The Question Underneath the Question
There’s a specific tension I raised in the debate that I think gets to the heart of this whole argument.
For decades, most organizations have relied on a simple assumption: the person with the most experience is usually the person with the most knowledge; that’s how authority has worked. You earn experience, experience earns credibility, and credibility earns influence.
AI has complicated that equation almost overnight. Expertise and authority no longer automatically sit in the same person.
For the first time in most of our careers, the most experienced person in the room might need the least experienced person to show them how something works. The senior leader brings years of judgment, built from seeing what good and bad decisions actually cost. The newest hire may bring far greater fluency with the technology. Neither capability is enough on its own.
The real question isn’t whether senior leaders should learn AI - of course they should.
The question is whether your culture allows expertise to move in both directions. Can a junior employee teach a senior leader without it feeling uncomfortable? Can a senior leader admit they don’t know something without worrying it undermines their authority? Can both people leave that conversation with more credibility than they started with?
Because the organizations that adapt fastest won’t necessarily be the ones with the smartest AI. They’ll be the ones where expertise can move freely, regardless of hierarchy.
That leads to the question I think matters most. Does your culture make it normal, not just technically permitted but genuinely normal, for someone to say “I think the AI got that wrong”? Or does it reward agreement, because disagreement has always been treated as a risk rather than a contribution?
If the answer is the second one, you don’t have an AI problem. You have a culture that was already optimized for compliance over judgment, and AI just gave you a faster way to find that out.
Why This Isn’t an AI Adoption Problem
I want to be direct about where I land on this, because I think a lot of organizations are solving the wrong problem entirely. They’re treating this moment as a technology rollout. New tool, new training, new rollout plan, done.
I think it’s a leadership capability problem wearing a technology costume.
The technology scales instantly. You can roll out an AI tool to five thousand employees in an afternoon. Leadership capability doesn’t. It’s built slowly, through people being coached, challenged, and given real feedback over time, by leaders who were themselves developed the same way. Most organizations have spent the last decade underinvesting in exactly that kind of development, and now they’re discovering the bill is due at the worst possible moment, right when the demands on every leader have multiplied.

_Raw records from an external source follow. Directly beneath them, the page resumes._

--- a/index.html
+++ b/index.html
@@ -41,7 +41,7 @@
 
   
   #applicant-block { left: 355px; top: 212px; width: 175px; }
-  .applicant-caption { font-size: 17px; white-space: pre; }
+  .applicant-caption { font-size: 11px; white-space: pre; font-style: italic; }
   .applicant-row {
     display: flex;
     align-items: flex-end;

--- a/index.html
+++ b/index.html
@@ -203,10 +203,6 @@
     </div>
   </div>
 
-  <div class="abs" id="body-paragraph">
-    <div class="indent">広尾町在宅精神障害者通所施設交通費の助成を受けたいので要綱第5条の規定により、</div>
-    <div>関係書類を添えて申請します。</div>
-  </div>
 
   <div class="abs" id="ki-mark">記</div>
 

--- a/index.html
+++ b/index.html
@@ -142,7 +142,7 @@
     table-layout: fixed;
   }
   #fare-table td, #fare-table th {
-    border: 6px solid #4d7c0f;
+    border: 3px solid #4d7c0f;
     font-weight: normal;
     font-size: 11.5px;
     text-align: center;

That’s why so many companies feel like they’re moving faster without actually moving better. The output is increasing, but the judgment guiding that output hasn’t kept pace.
What I Actually Believe
AI won’t replace judgment. But it will expose, immediately and at scale, every place judgment was already missing.
The organizations that come out ahead of this moment won’t be the ones with access to the best models. Model access is not a moat anymore; everyone will have roughly the same tools within a couple of years. The organizations that come out ahead will be the ones whose leaders know how to use those tools well, which means knowing when to trust the output, when to challenge it, and how to build a team where challenging it is not just allowed but expected.

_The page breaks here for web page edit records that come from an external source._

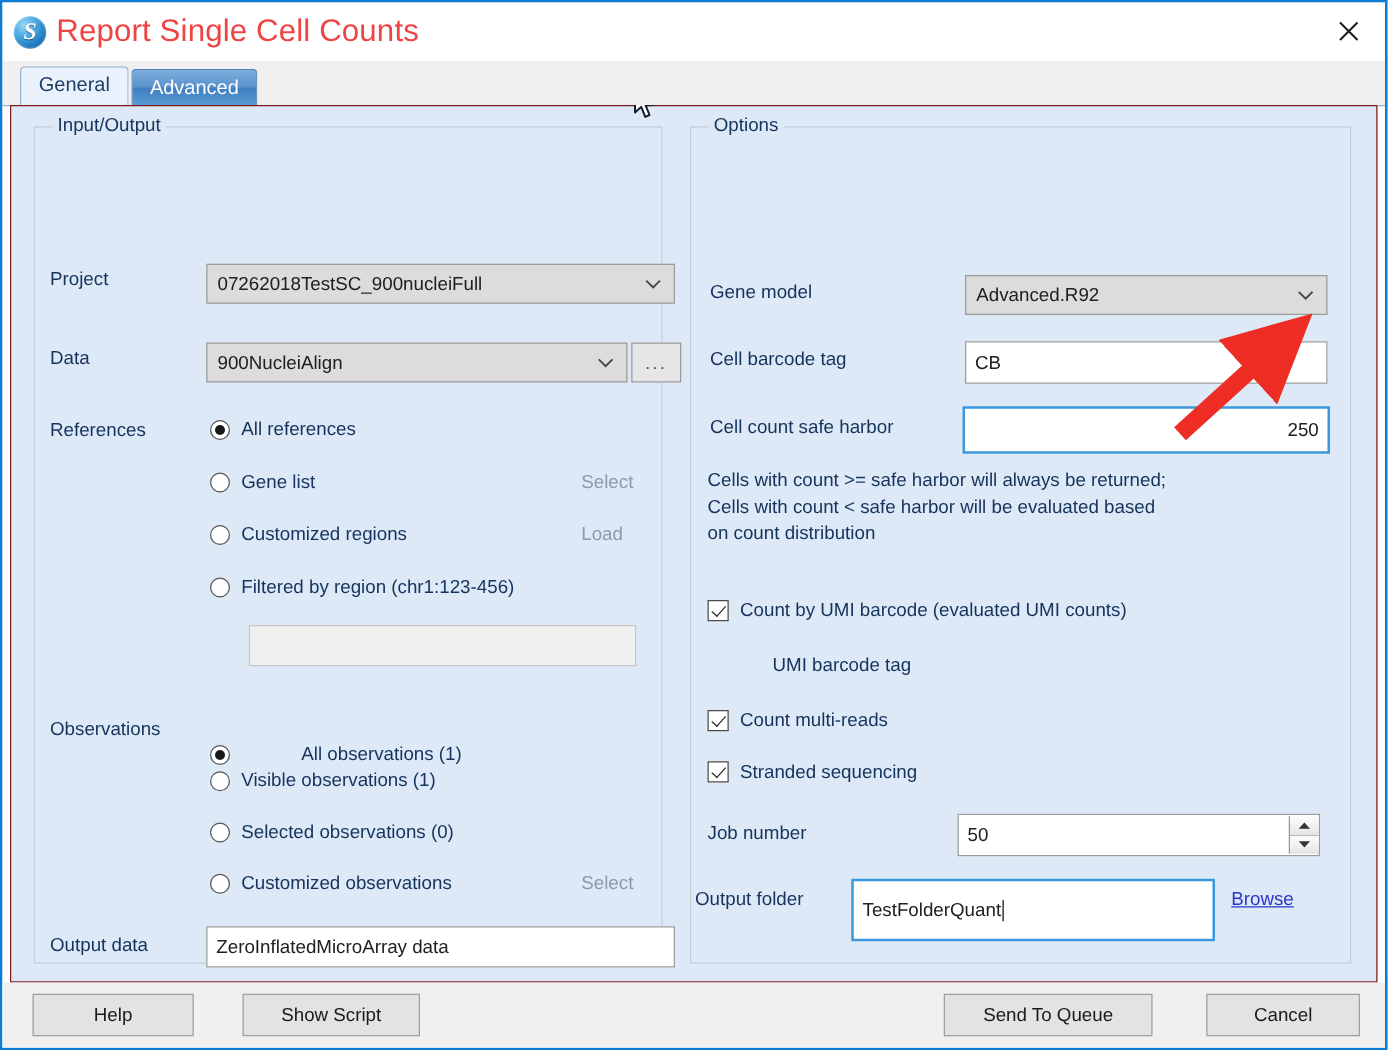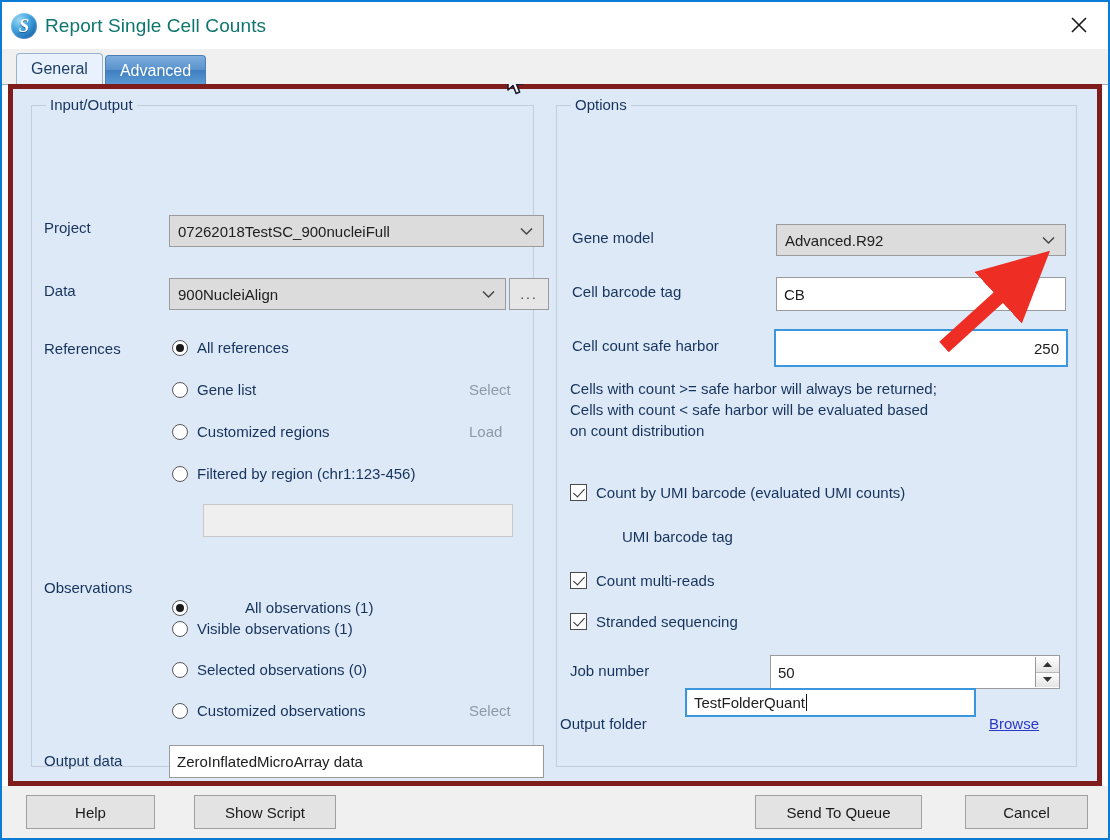--- a/index.html
+++ b/index.html
@@ -60,8 +60,8 @@
     text-shadow: 0 1px 1px rgba(0,40,90,.6);
   }
   #title-text {
-    font-size: 19px;
-    color: #0f766e;
+    font-size: 25px;
+    color: #ef4444;
     letter-spacing: .1px;
   }
   #close-btn {

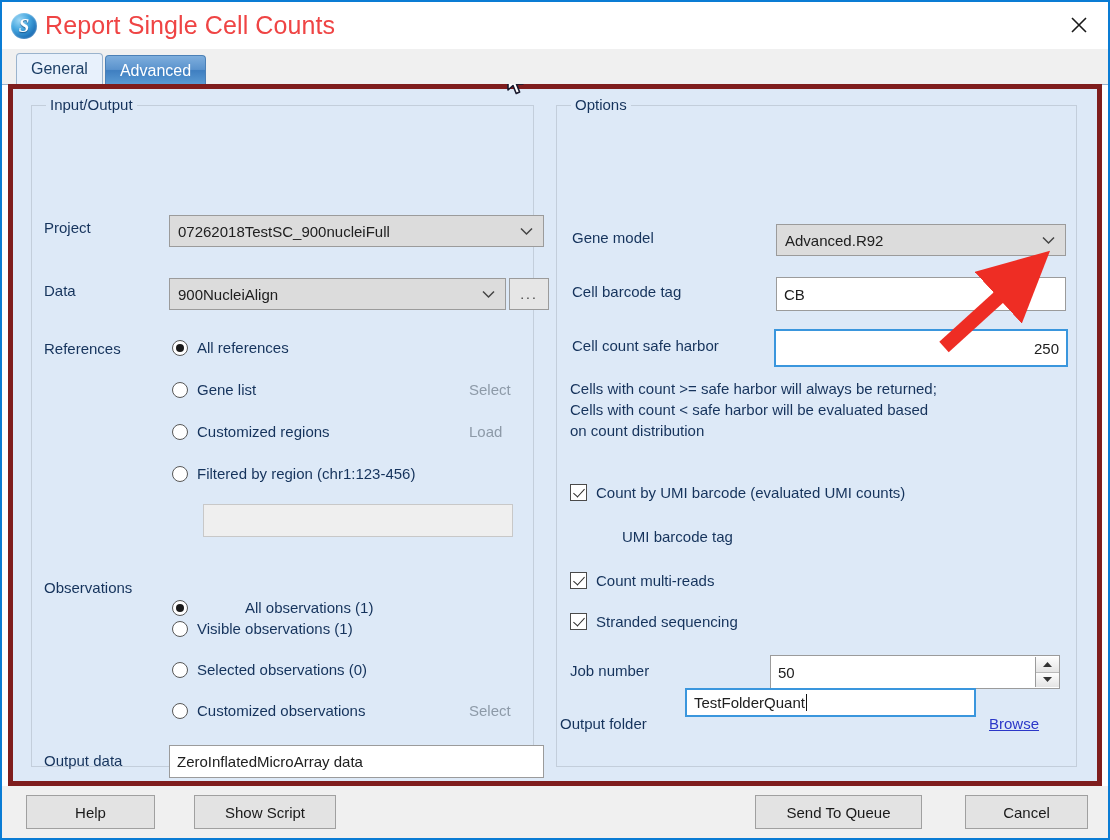--- a/index.html
+++ b/index.html
@@ -124,7 +124,7 @@
     position: absolute;
     left: 6px; top: -1px; right: 6px; bottom: 52px;
     background: #dde9f7;
-    border: 5px solid #7f1d1d;
+    border: 1px solid #7f1d1d;
     box-sizing: border-box;
     display: flex;
   }

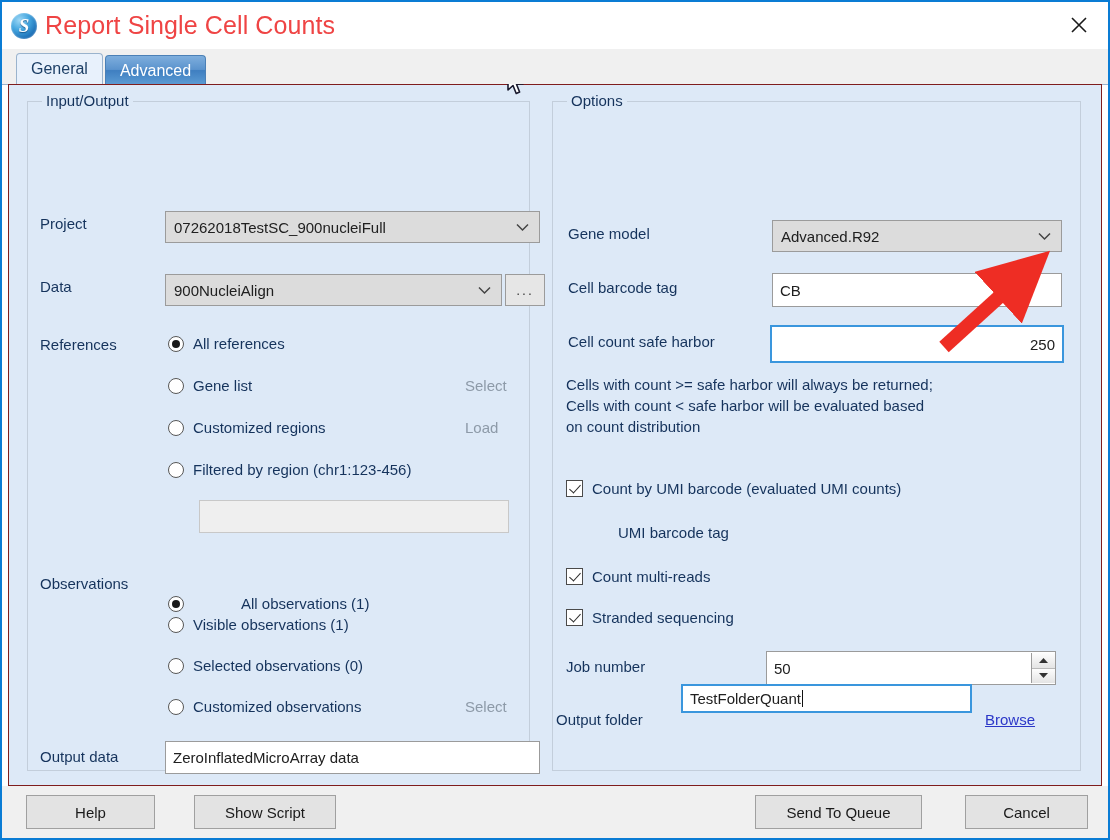--- a/index.html
+++ b/index.html
@@ -452,7 +452,7 @@
         </div>
 
         <div class="lbl" style="position:absolute; left:14px; top:626px;">Output folder</div>
-        <div class="txtbox focused" style="position:absolute; left:139px; top:599px; width:291px; height:29px;">
+        <div class="txtbox focused" style="position:absolute; left:139px; top:618px; width:291px; height:50px;">
           <span>TestFolderQuant</span>
             <span class="caret"></span>
         </div>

That’s not a technology investment. That’s a culture investment, and it’s one of the biggest investments most organizations still aren’t making, at exactly the moment they need it most.
AI raises the ceiling on what’s possible. Whether your organization actually reaches that ceiling has very little to do with the AI, and everything to do with the leadership underneath it.
AI was never going to change your culture. It was always going to reveal it.